* RECORDS SUPPLIED:
========
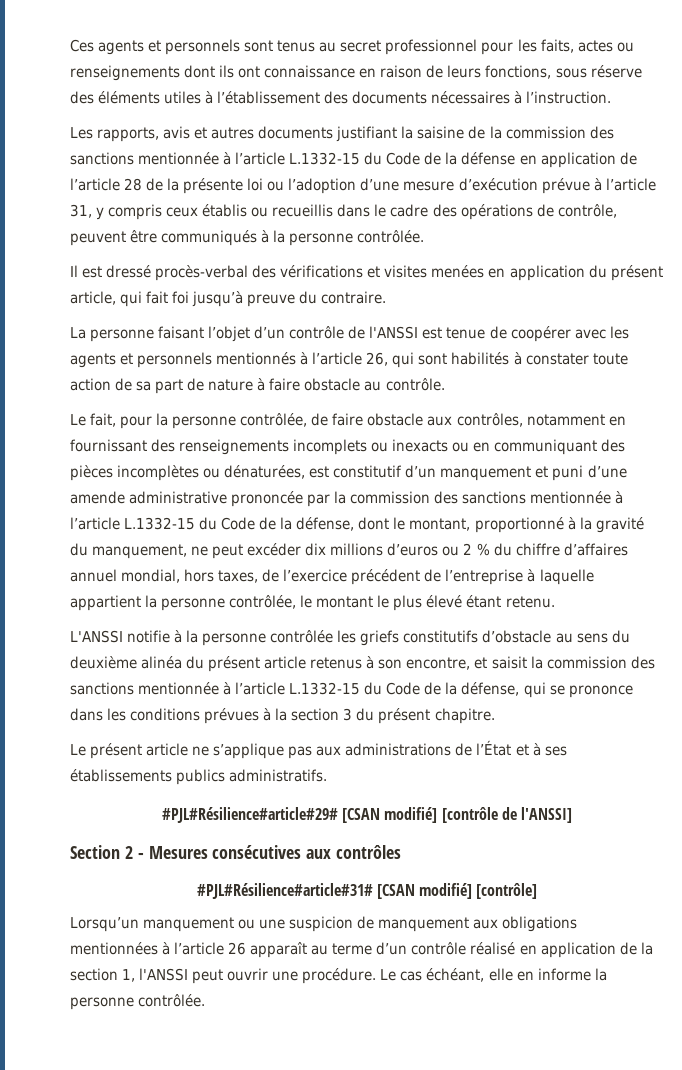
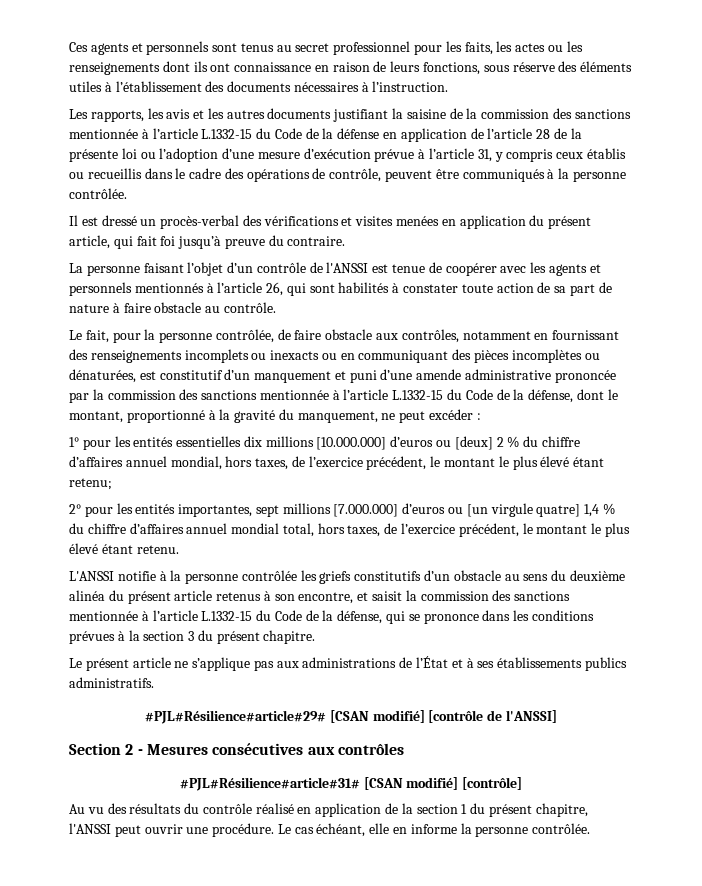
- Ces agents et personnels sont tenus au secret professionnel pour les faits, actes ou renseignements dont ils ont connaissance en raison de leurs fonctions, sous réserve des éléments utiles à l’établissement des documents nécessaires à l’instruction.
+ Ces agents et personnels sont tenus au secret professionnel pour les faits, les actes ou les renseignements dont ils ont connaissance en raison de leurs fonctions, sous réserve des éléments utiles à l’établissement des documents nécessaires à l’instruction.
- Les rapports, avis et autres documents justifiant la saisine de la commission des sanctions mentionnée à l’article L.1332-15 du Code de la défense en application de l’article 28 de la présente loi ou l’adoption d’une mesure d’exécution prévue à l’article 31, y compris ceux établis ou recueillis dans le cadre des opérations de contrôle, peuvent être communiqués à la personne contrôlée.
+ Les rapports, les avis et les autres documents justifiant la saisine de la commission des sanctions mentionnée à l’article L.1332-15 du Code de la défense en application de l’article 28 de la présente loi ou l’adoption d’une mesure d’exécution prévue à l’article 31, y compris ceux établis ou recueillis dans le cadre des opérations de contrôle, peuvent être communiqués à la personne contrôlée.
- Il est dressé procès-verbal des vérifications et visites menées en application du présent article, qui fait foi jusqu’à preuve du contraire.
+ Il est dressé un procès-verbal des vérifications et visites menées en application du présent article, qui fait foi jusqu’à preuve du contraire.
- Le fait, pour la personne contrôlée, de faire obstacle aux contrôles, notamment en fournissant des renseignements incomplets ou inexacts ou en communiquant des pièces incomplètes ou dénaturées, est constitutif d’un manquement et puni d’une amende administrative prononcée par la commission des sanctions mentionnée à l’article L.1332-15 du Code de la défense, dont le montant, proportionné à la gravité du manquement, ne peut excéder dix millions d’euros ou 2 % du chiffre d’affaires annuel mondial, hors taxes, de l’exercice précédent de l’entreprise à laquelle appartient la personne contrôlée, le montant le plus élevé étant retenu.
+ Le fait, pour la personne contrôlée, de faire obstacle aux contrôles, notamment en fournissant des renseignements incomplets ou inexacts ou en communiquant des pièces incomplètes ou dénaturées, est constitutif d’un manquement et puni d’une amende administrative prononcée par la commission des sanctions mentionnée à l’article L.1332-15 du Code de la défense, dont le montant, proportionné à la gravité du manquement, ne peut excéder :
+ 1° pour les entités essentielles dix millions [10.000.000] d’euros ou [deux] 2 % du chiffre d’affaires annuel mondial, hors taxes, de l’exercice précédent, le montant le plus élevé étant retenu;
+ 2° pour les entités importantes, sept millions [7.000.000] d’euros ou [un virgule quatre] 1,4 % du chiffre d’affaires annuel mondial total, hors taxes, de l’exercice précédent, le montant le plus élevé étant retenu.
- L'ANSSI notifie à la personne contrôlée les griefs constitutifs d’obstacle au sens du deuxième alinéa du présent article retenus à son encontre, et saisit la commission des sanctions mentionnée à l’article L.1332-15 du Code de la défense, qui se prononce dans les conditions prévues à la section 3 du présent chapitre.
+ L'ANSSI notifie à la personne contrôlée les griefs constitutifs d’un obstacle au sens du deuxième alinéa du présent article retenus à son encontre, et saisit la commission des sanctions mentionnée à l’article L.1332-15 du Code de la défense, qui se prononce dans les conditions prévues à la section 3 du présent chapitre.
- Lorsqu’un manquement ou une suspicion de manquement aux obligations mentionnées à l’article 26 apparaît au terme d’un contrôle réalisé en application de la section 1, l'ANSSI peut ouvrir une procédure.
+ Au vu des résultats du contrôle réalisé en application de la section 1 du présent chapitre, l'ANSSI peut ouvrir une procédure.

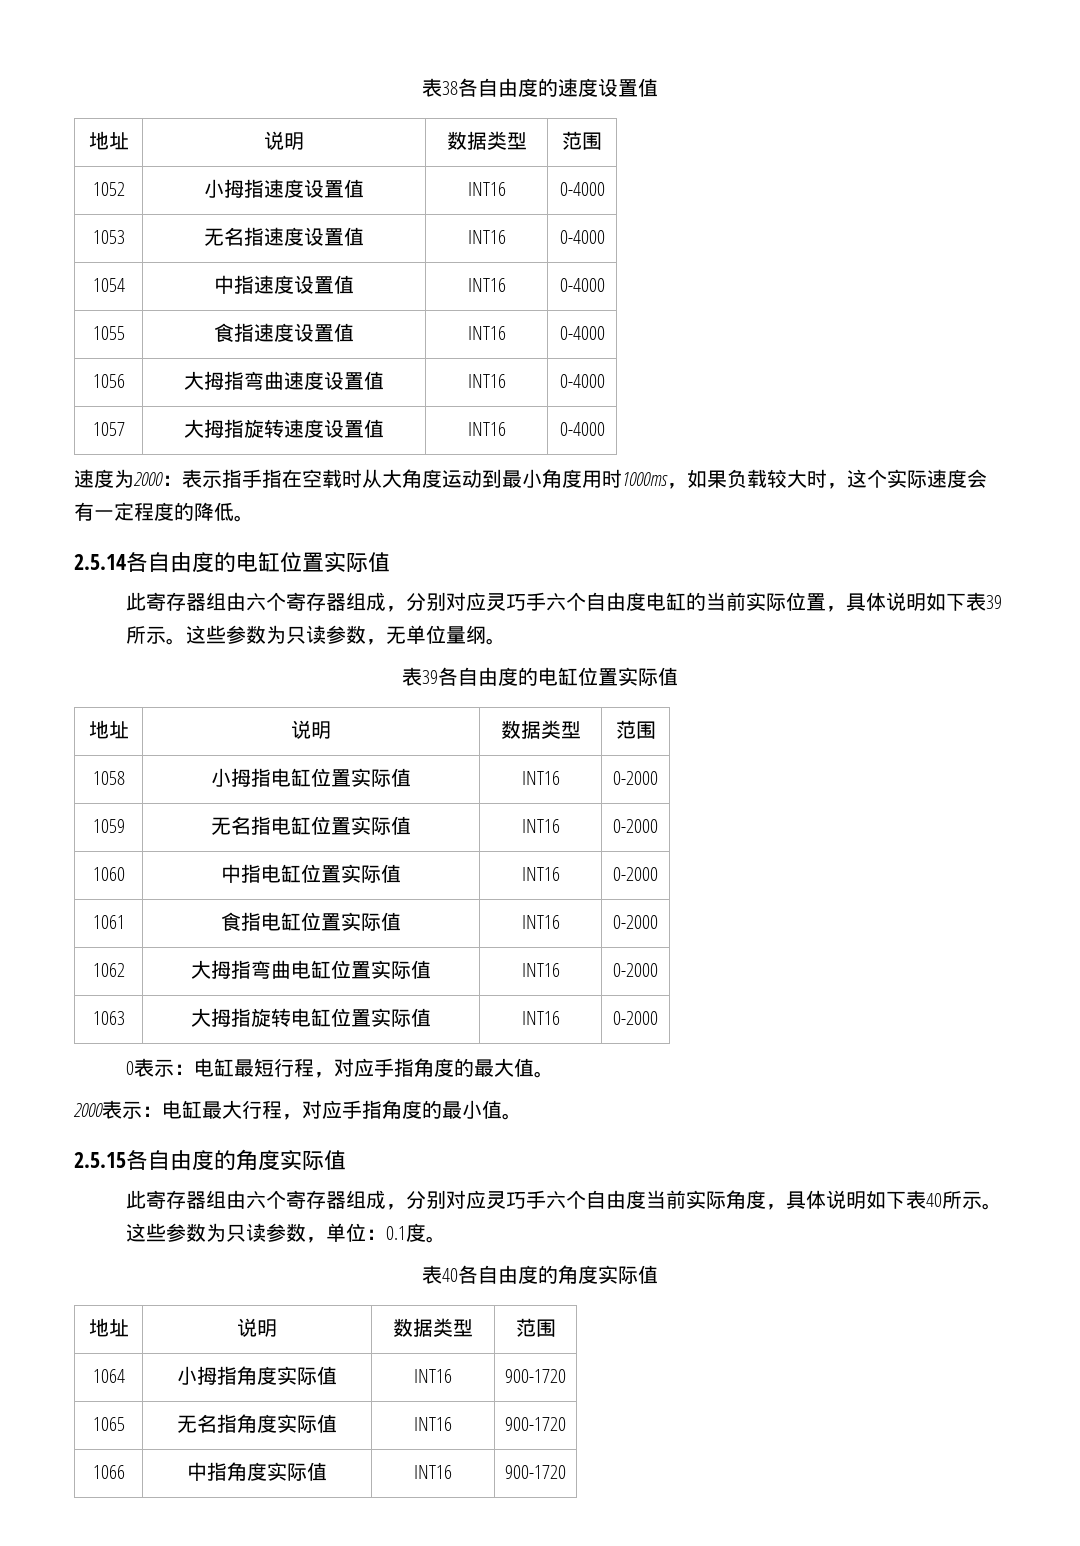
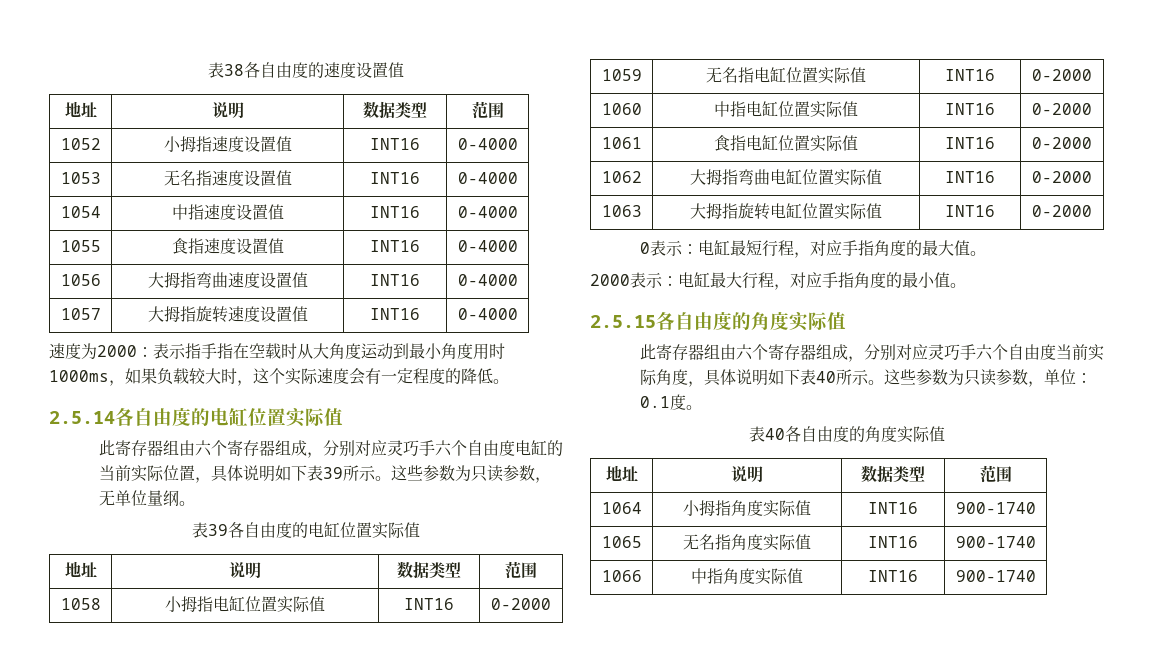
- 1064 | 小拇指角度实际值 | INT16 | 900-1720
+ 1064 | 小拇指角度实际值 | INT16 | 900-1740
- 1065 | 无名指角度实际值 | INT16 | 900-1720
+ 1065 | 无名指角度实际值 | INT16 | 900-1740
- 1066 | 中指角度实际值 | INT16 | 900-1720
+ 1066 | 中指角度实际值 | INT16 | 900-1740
========
* INSTRUCTIONS FOR THE TASK: Looking through the entries, count the lines that hold the word "affaires" and state that count alone.

* SOLUTION TO THIS EXERCISE: 3